Glacier in Queen Mary Land, Antarctica

Denman Glacier is a glacier that is 7 to 10 mi wide, descending north some 70 mi, which debouches into the Shackleton Ice Shelf east of David Island, Queen Mary Land. It was discovered in November 1912 by the Western Base party of the Australasian Antarctic Expedition under Sir Douglas Mawson. Mawson named the glacier for Lord Denman, Governor-General of Australia in 1911, a patron of the expedition.

The canyon under Denman Glacier has been found by the BedMachine Antarctica project (under the leadership of the University of California, Irvine) to be the deepest natural location on land (or at least not under liquid water) worldwide, with the bedrock being 3,500 m below sea level.

Calving of Denman Glacier into the Mawson Sea gives rise to the periodically appearing Pobeda Ice Island.

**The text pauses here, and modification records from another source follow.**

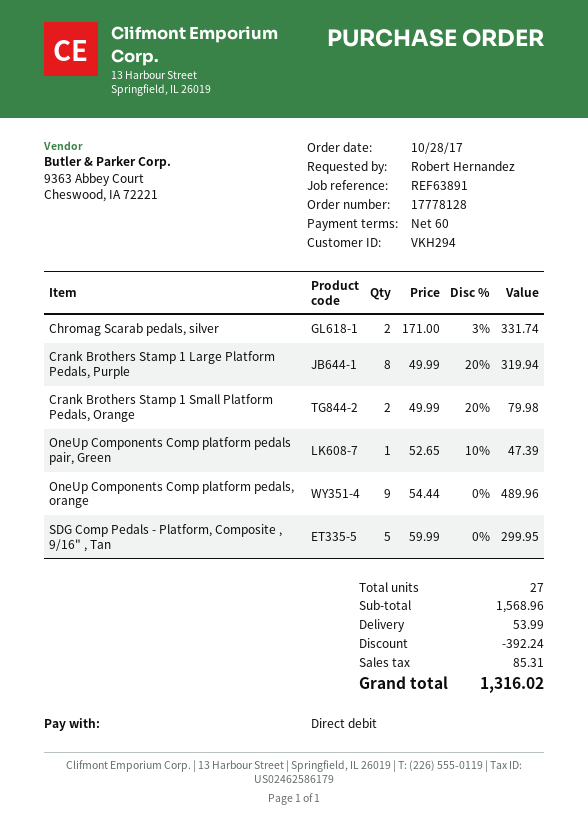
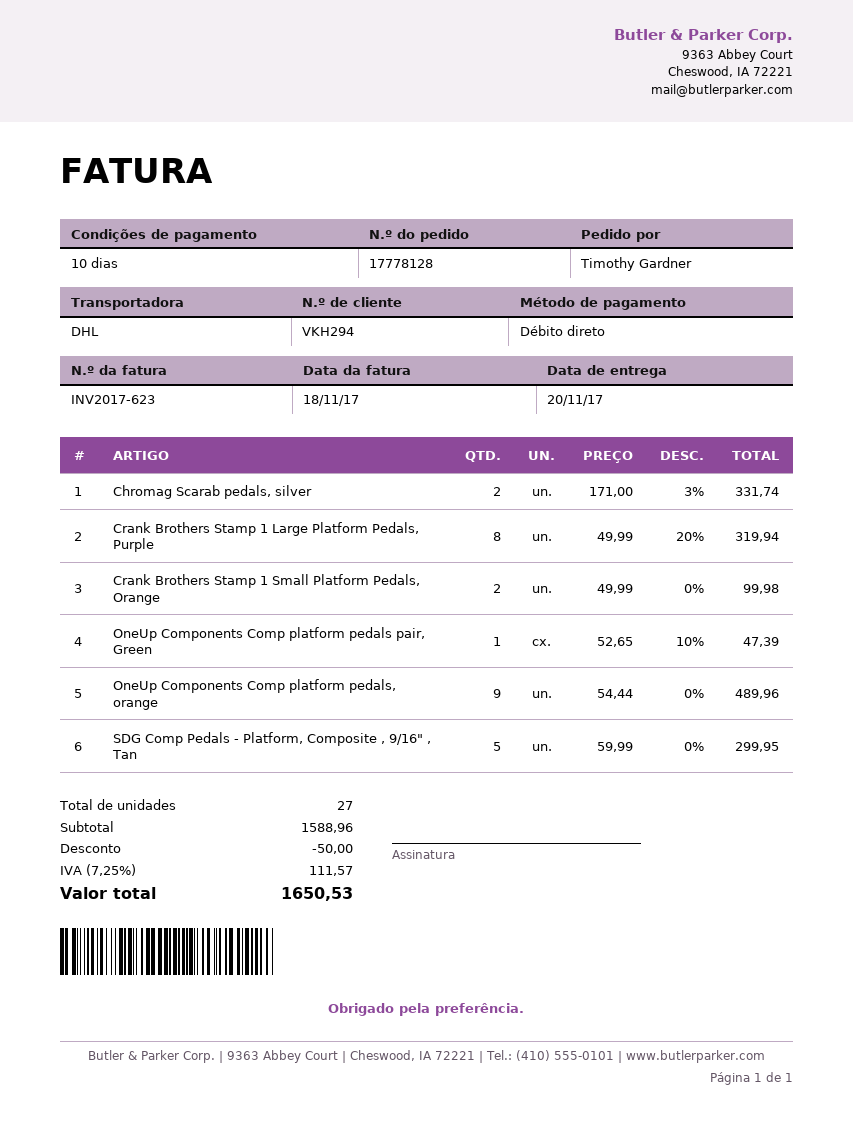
payment terms: 60 days -> 10 days
ordered by: Robert Hernandez -> Timothy Gardner
Crank Brothers Stamp 1 Small Platform Pedals, Orange: 2 x 49.99 - 20% = 79.98 -> 2 x 49.99 = 99.98
subtotal: 1568.96 -> 1588.96
discount: 392.24 -> 50.00
shipping: 53.99 -> none
tax: 85.31 -> 111.57
total: 1316.02 -> 1650.53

==Instability and retreat==
A 2020 study reported Denman Glacier has retreated 5.4 ± 0.3 km over a 20-year-period from 1996 to 2017–2018. The study projects that the glacier has the potential to undergo a rapid, irreversible retreat, due to the presence of a retrograde bed on the western flank of the glacier and the likely presence of warm water in the sub-ice-shelf cavity. If the entirety of the glacier were hollowed out, it would contribute to a 1.5 m rise in global sea level. However, as there are many factors which will determine the rate of retreat as it continues, such as the narrowness of the channel along which it is occurring and the movement of warm water from the deep ocean, it is difficult to be certain about the fate of the glacier without the collection of more data.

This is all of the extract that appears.